# Windows 10 Ver. 1703 Update problems. Now won't boot.



## bunoo2 (May 28, 2017)

*Hello,*

First post here. Usually I'm pretty competent enough to figure out or google my way to fixing any computer problems I have but this one is really stumping me.

I recently tried to update to Windows 10 Ver. 1703. Everything seemed G2G, got a notification saying I need to restart my comp. to complete the update.
I restarted, everything seemed normal, until my comp. stayed at the Windows logo and spinning white dots for hours. At first, thought everything might be taking a while so I left it running at the same screen, left and was gone for about 4 hours, came back. Same screen.

Didn't think it would take this long so I force restart by pressing the button on the front of my comp. and starting up again. Once again, same screen for about 2 hours.

Did the 3 turn off shebang and came up to a screen with Windows Automatic Repair. It takes maybe 5 minutes and tries to load a window, flashes the window, then gives me a black screen till I move my mouse and all I got was a large mouse.
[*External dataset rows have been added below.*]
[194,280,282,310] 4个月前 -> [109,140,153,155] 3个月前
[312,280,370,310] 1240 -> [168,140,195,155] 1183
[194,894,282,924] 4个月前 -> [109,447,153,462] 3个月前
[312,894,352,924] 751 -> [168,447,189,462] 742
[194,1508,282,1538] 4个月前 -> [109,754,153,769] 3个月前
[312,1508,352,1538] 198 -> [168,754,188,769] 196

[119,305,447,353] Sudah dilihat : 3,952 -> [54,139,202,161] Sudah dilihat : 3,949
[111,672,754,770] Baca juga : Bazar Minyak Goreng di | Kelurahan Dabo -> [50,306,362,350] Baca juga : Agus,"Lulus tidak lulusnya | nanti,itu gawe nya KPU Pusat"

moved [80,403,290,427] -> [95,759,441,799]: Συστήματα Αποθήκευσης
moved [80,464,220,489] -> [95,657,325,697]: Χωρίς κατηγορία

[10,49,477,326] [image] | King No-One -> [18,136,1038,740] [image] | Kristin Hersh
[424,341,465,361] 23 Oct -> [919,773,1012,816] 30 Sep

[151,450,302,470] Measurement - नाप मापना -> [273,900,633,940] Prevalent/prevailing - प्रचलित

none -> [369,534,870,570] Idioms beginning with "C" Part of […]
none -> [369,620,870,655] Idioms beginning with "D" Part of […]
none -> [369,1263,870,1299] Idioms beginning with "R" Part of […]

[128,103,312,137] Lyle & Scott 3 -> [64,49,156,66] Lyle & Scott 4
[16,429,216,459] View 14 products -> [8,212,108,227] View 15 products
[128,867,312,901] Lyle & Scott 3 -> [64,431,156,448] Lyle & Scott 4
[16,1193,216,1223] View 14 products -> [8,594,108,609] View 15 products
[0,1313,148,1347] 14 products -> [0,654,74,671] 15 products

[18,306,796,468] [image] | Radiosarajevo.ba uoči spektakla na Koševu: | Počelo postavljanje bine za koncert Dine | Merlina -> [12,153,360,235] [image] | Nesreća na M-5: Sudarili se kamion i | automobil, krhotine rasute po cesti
Can't click anything, no control.

I create a Windows Recovery Disk off my wife's Windows 10 comp. and try it.
Load from BIOS but get a non-system disc error(if I remember correctly)
Create a Windows Recovery Drive from USB, that works, but I can't do anything but use command prompt.

Finally, I use bootrec /fixboot and bootrec /fixmbr. Restart, and my computer will boot into windows. It still didn't complete the update to Ver. 1703.
I try playing a game, it hangs up, I update Nvidia drivers and try a restart of the comp.

Same scenario all over again. Use the same command lines and I'm back writing this post.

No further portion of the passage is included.